* _What is required_
For this exercise, copy exactly the lines below from the one with "SPOT_PRICE, 2001-01-31: none -> 78" through the one with "none -> 14000000" and leave out the pictures.

****

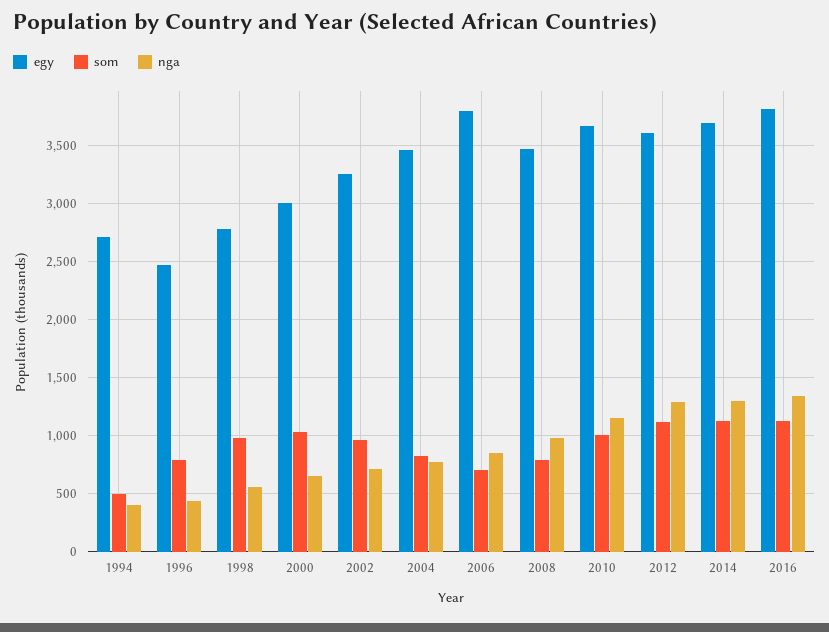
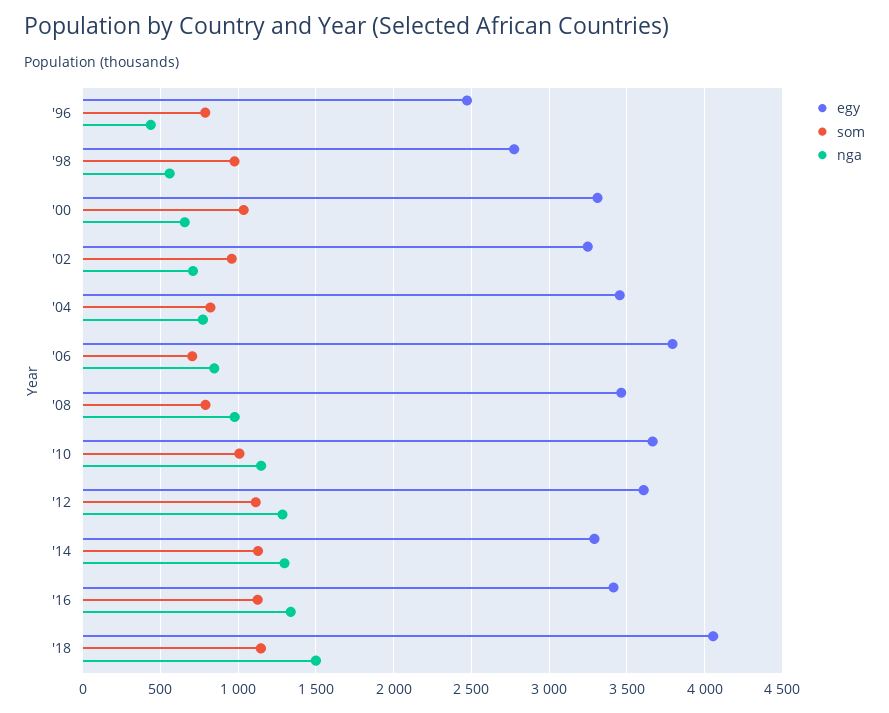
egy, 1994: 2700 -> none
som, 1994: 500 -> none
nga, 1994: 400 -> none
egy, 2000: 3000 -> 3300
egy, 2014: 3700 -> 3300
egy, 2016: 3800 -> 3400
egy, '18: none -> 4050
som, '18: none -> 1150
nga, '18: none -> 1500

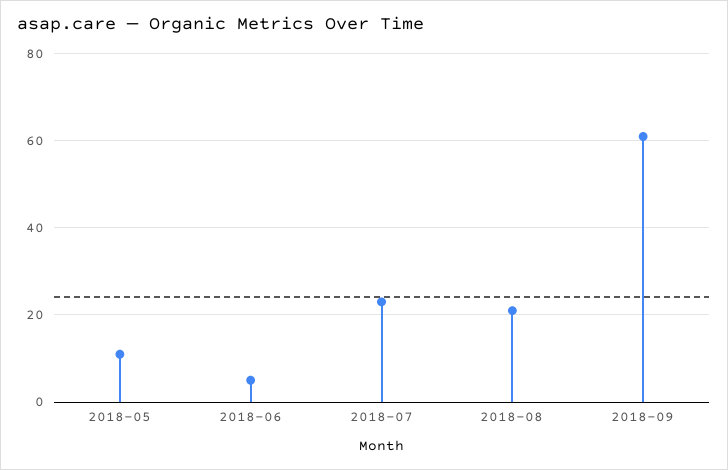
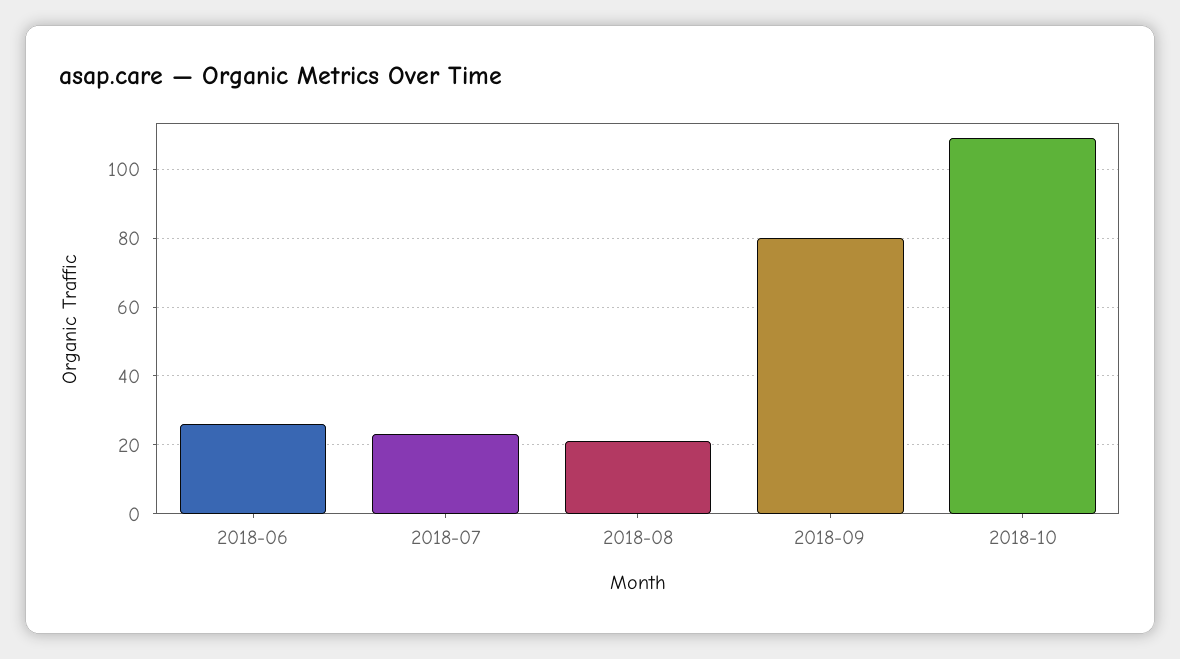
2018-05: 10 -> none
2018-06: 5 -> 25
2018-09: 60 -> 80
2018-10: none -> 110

****

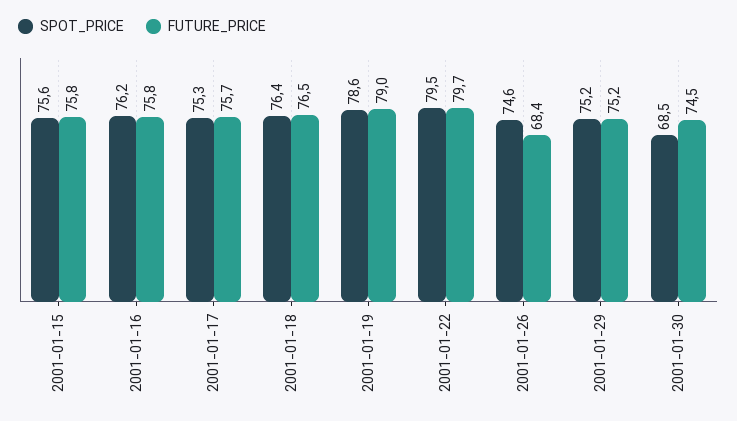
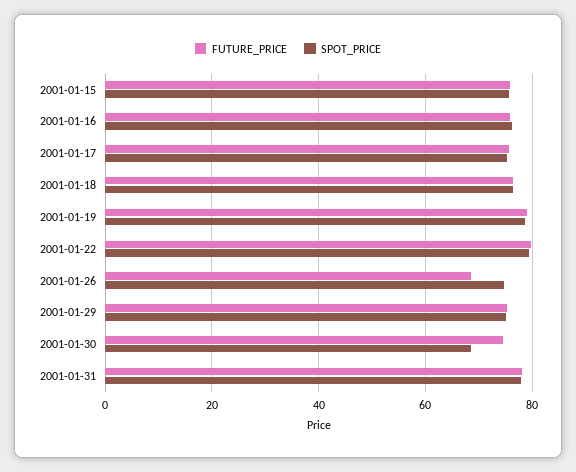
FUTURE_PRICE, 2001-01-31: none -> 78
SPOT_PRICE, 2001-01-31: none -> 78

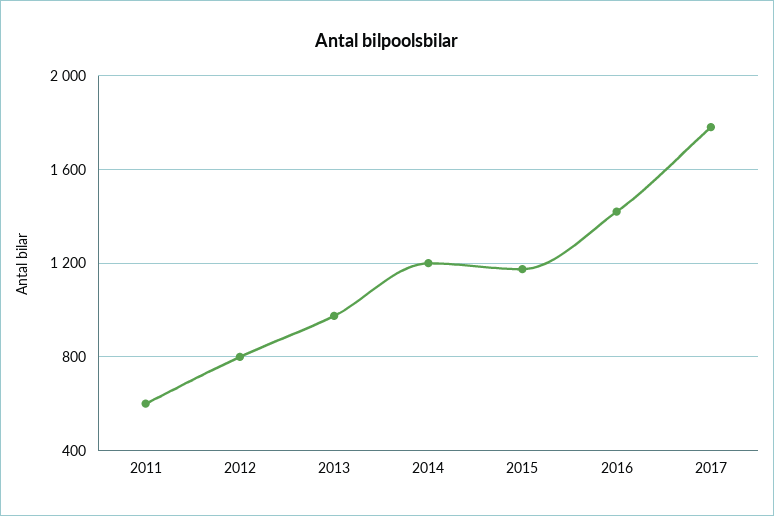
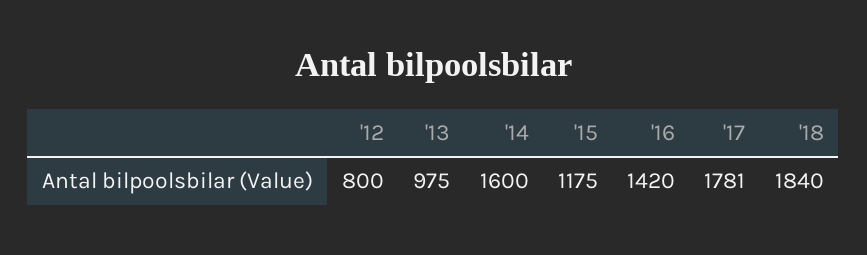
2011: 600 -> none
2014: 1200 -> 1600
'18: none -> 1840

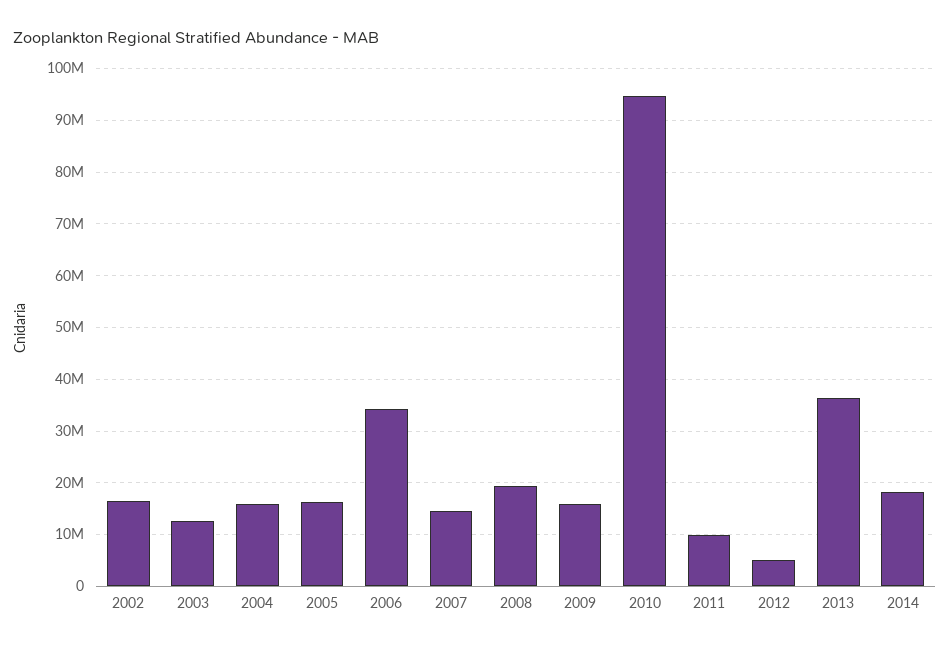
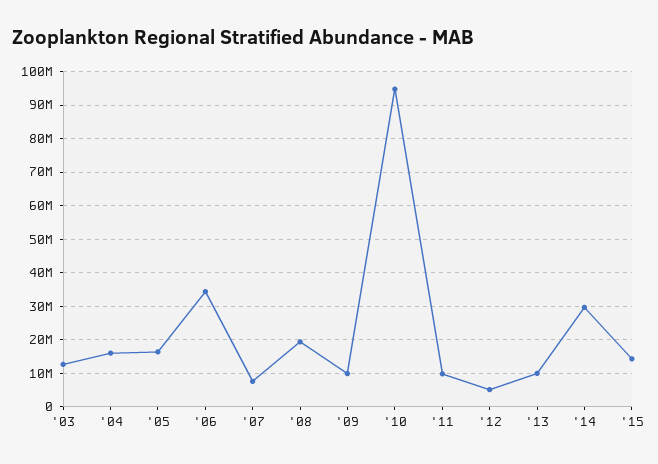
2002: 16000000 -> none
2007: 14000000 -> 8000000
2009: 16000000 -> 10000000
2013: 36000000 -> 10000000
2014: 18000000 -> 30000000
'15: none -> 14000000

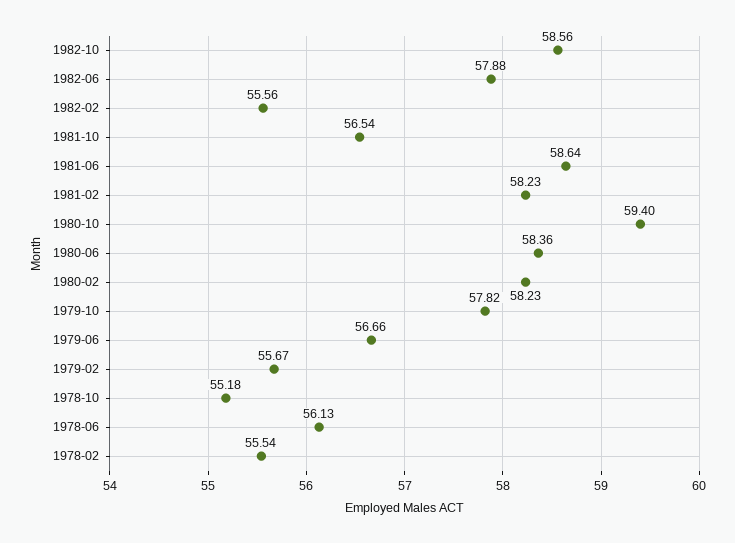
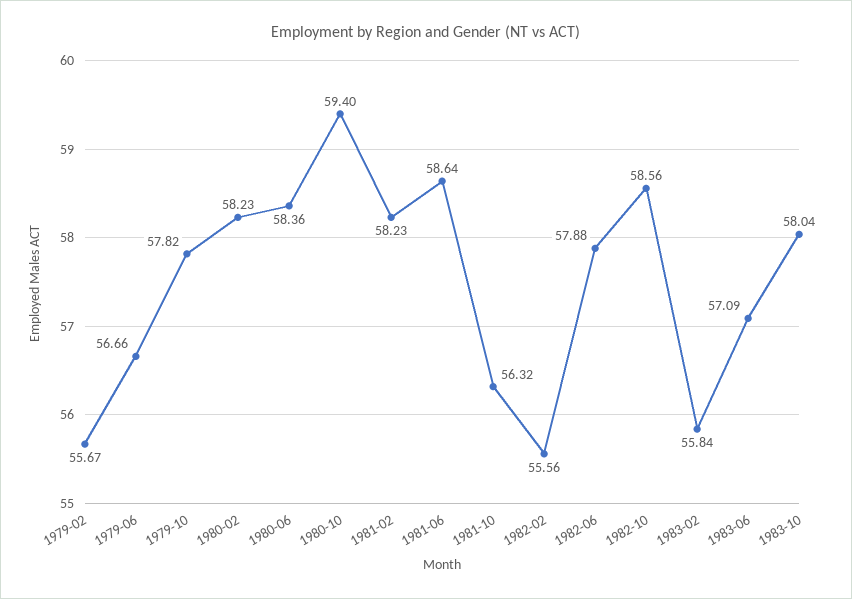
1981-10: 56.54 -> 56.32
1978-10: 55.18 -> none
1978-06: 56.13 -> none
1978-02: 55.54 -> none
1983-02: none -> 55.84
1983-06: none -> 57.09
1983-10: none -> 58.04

****

* _Response to this task_
SPOT_PRICE, 2001-01-31: none -> 78

2011: 600 -> none
2014: 1200 -> 1600
'18: none -> 1840

2002: 16000000 -> none
2007: 14000000 -> 8000000
2009: 16000000 -> 10000000
2013: 36000000 -> 10000000
2014: 18000000 -> 30000000
'15: none -> 14000000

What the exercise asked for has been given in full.